Up to this point, most of Wright's clients had been wealthy. In contrast, Herbert Jacobs was a young newspaperman who had come to work for Madison's Capital Times after working for the Milwaukee Journal for five years. In 1936 Herbert and his wife Katherine visited Wright at Taliesen near Spring Green and challenged the architect to design and build them a home for $5,000 (). One of the ideas of the Prairie School was that beautiful designs should be available to all–not just the wealthy–and Wright had tinkered for years with ideas for less expensive homes like the 1934 Willey house in Minneapolis. Taking up the Jacobs' challenge, Wright designed a modest L-shaped structure with an open floor plan and two bedrooms–.

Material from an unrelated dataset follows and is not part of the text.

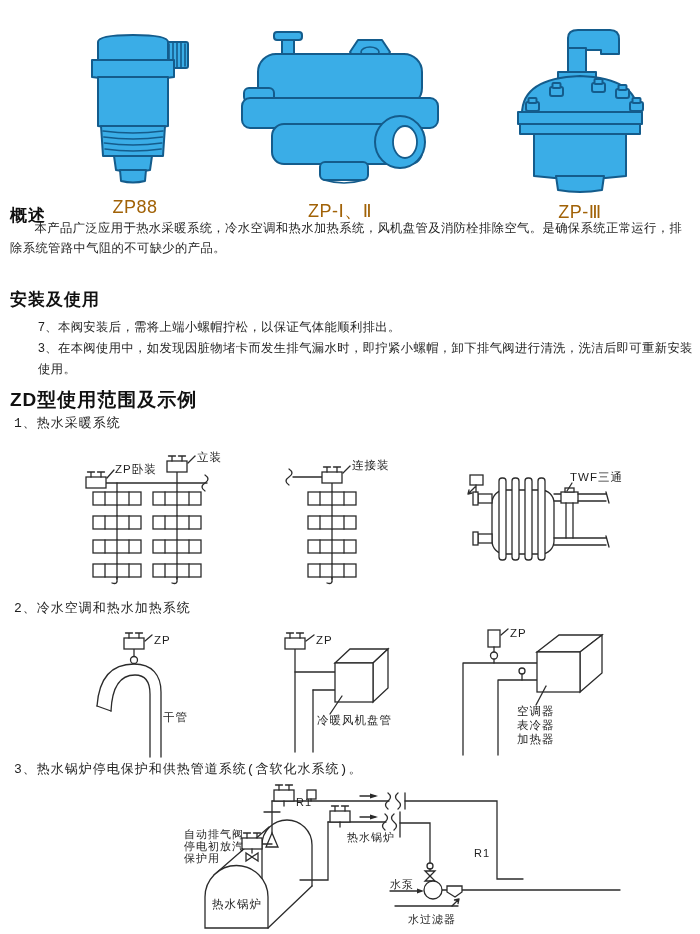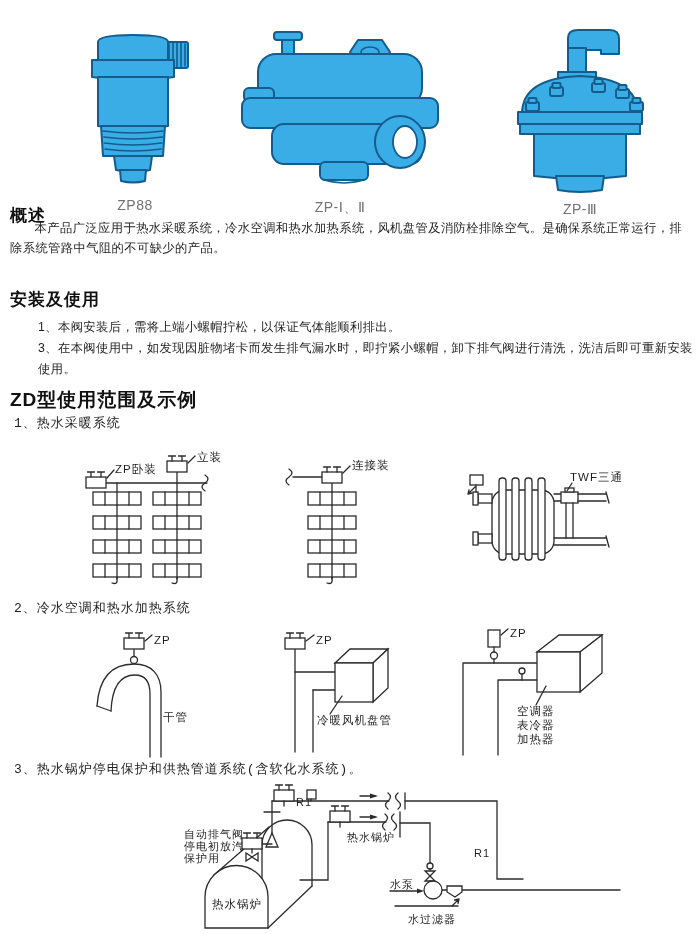"ZP88" .caption { color: #737373 -> #a16207; font-size: 14px -> 18px }
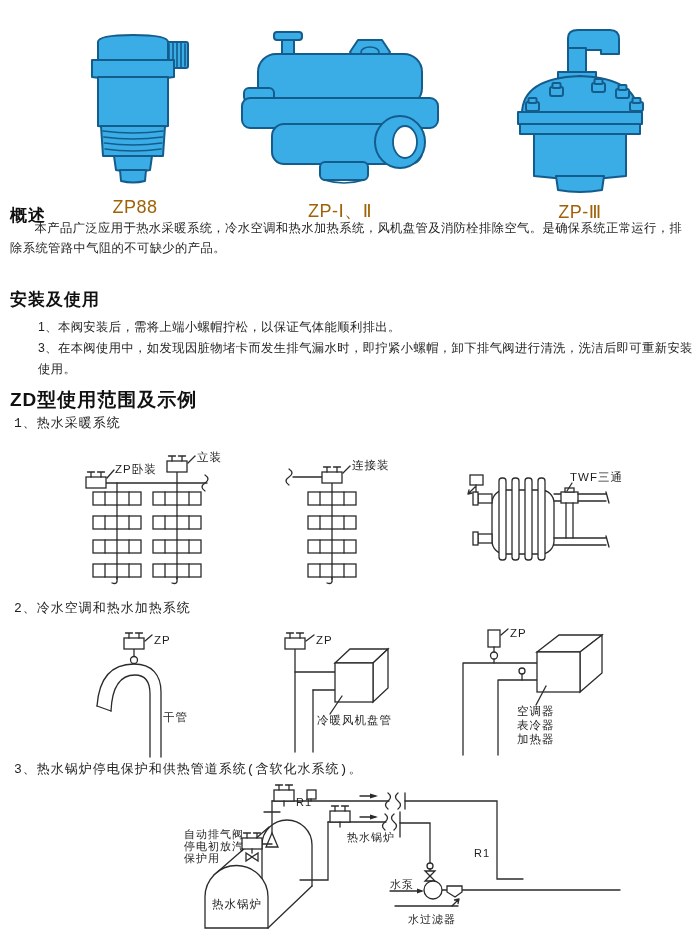"1、本阀安装后，需将上端小螺帽拧松，以保证气体能顺利排出。" div.list-item { text: 1 -> 7 }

To get to the Jacobs I design from Wright's earlier full Prairie School houses like the Airplane House, he removed the servant's quarters, eliminated the second story, eliminated the basement and the hip roof. Further, he reduced the four-wing cross-shaped footprint to a two-winged L. To save space, he combined the living room, dining room and kitchen into one flowing space. To economize construction costs he developed a  plywood sandwich wall for use on this house. Rumor maintains that redirected bricks from the Johnson Wax Building ultimately helped keep final construction costs at $5,000.

Description

The Jacobs House is located in a residential area southwest of downtown Madison, on the east side of Toepfer Avenue between Birch and Euclid Avenues. It is a single-story structure with an L-shaped footprint and a brick chimney mass at the corner of the L. To increase privacy, the street side outside the L is clad in a combination of brick and horizontal pine and redwood boards, with only a narrow band of windows high under the eaves. Inside the L, ample windows and glass doors face the backyard garden area. The house rests on a concrete pad foundation and is covered by a flat roof with extensive eaves. One flat surface shelters a carport. Horizontality is stressed in the roofline, the boards of the siding, and the brick–a carry-over from Wright's Prairie Style designs.

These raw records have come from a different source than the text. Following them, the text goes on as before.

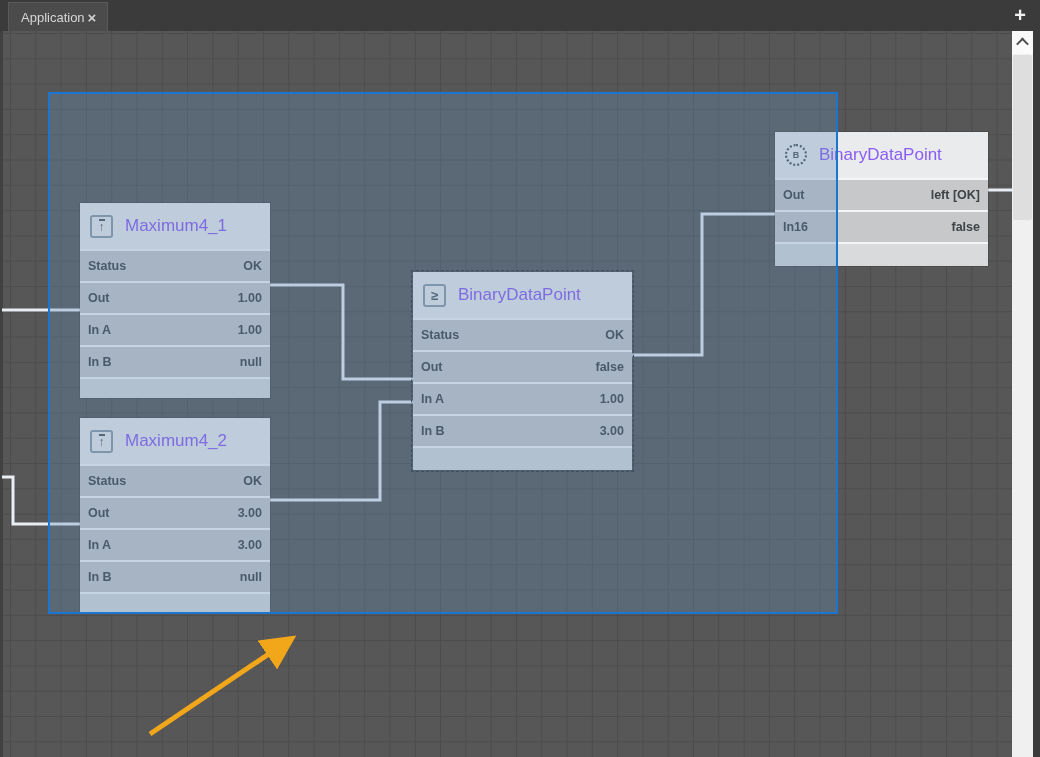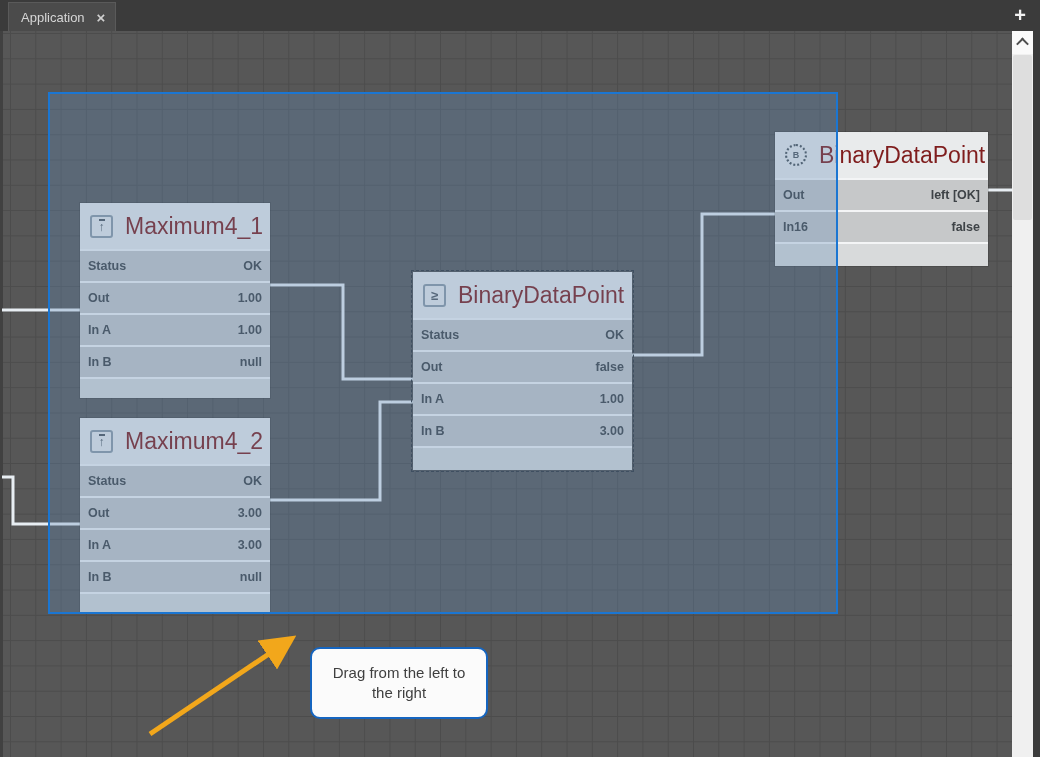"Application" .tab { gap: 12px -> 3px }
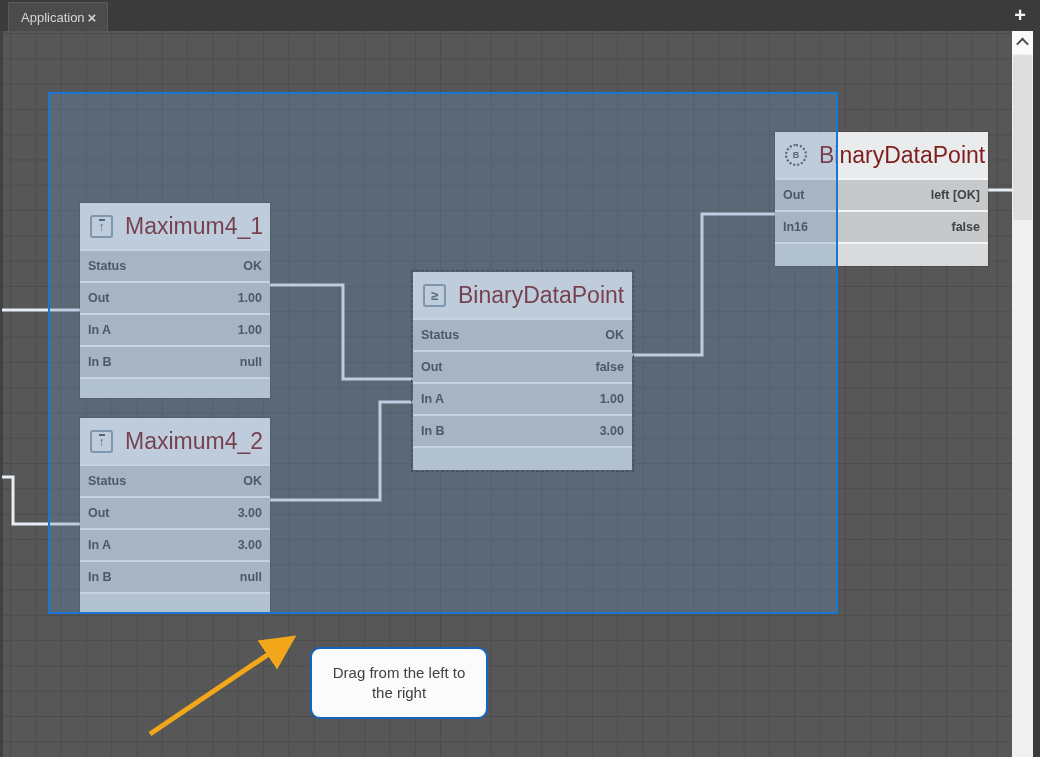"BinaryDataPoint" .block-title { color: #7f1d1d -> #8b5cf6; font-size: 23px -> 17px }
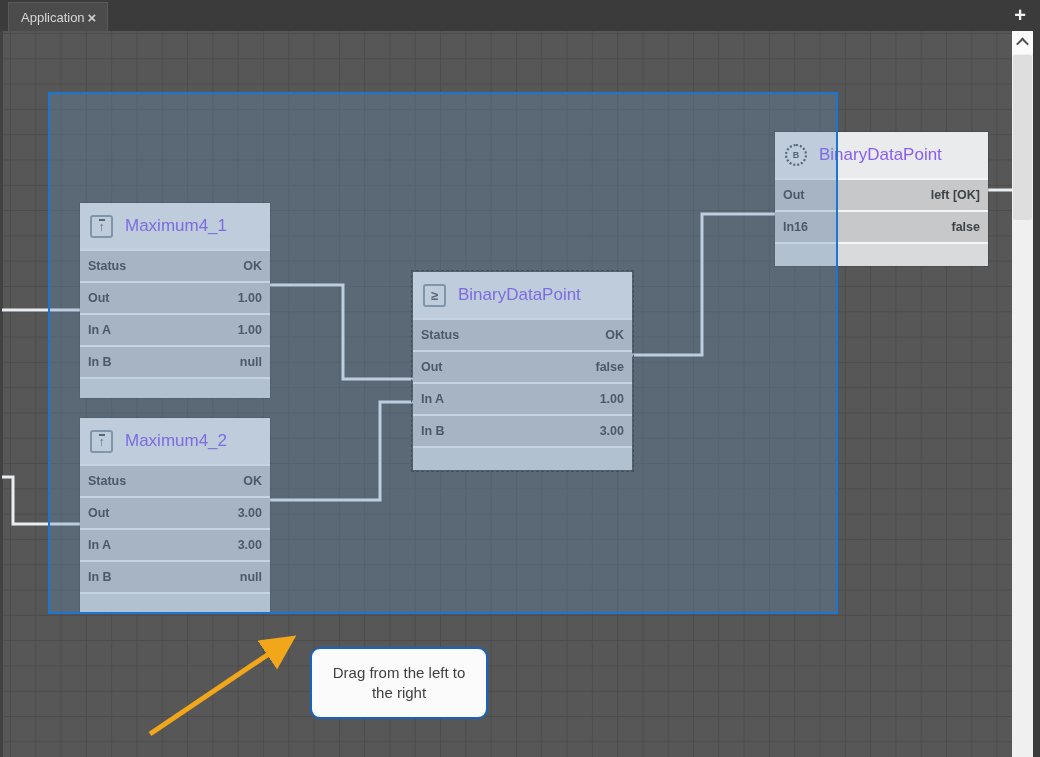"Drag from the left to" div.tooltip { html: <div>Drag from the left to the right</div> -> none }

The house's front entrance is through the carport. Inside, one wing of the L is public space and the other wing is quiet. The public wing contains a living room with a reading nook with a built-in writing table next to a wall of built-in bookshelves. The living room flows into a dining area right next to the workspace/kitchen. Behind that is a bathroom. The quiet wing contains two bedrooms, a small shop area, and a study. The house's original heating system consisted of steam heating pipes laid in the sand base that underlies the main concrete pad. The furnace that provided the steam heat was located in a small basement space under the kitchen.

Wright's design came in on budget, with the house costing $5,000 to build, plus a fee of $500 to the architect. Wright would later state, "The house of moderate cost is not only America's major architectural problem, but the problem most difficult for her major architects. As for me, I would rather solve it with satisfaction to myself and Usonia than build anything I can think of at the moment."

After construction
There was so much interest in the house after the Jacobs moved in that they began charging admission for tours, which eventually paid for Wright's design fee. However they quickly outgrew the two-bedroom ranch and in 1942 moved to a farmhouse west of Madison. The following year they commissioned Wright to build a second, very different home, now called Jacobs II. The family moved there in 1948. On Herb's retirement in 1962 they moved to the San Francisco area.

When The Architectural Forum magazine covered Wright's work in 1938, the Jacobs House generated more response than any other featured house. Wright eventually designed forty similar houses, and the open living room/dining/kitchen idea influenced the ranch house that became ubiquitous in the 1950s.

After the Jacobs left in 1942, the house changed owners and underwent modifications and maintenance techniques of variable historical value. When James Dennis bought it in 1982 the outside wood had been treated with creosote, turning it black. A multi-year restoration project began in 1983, restoring the house to its 1937 appearance and updating worn and inefficient building systems. The current owner opens the house for tours through the Frank Lloyd Wright Wisconsin Heritage Tourism Program, Inc.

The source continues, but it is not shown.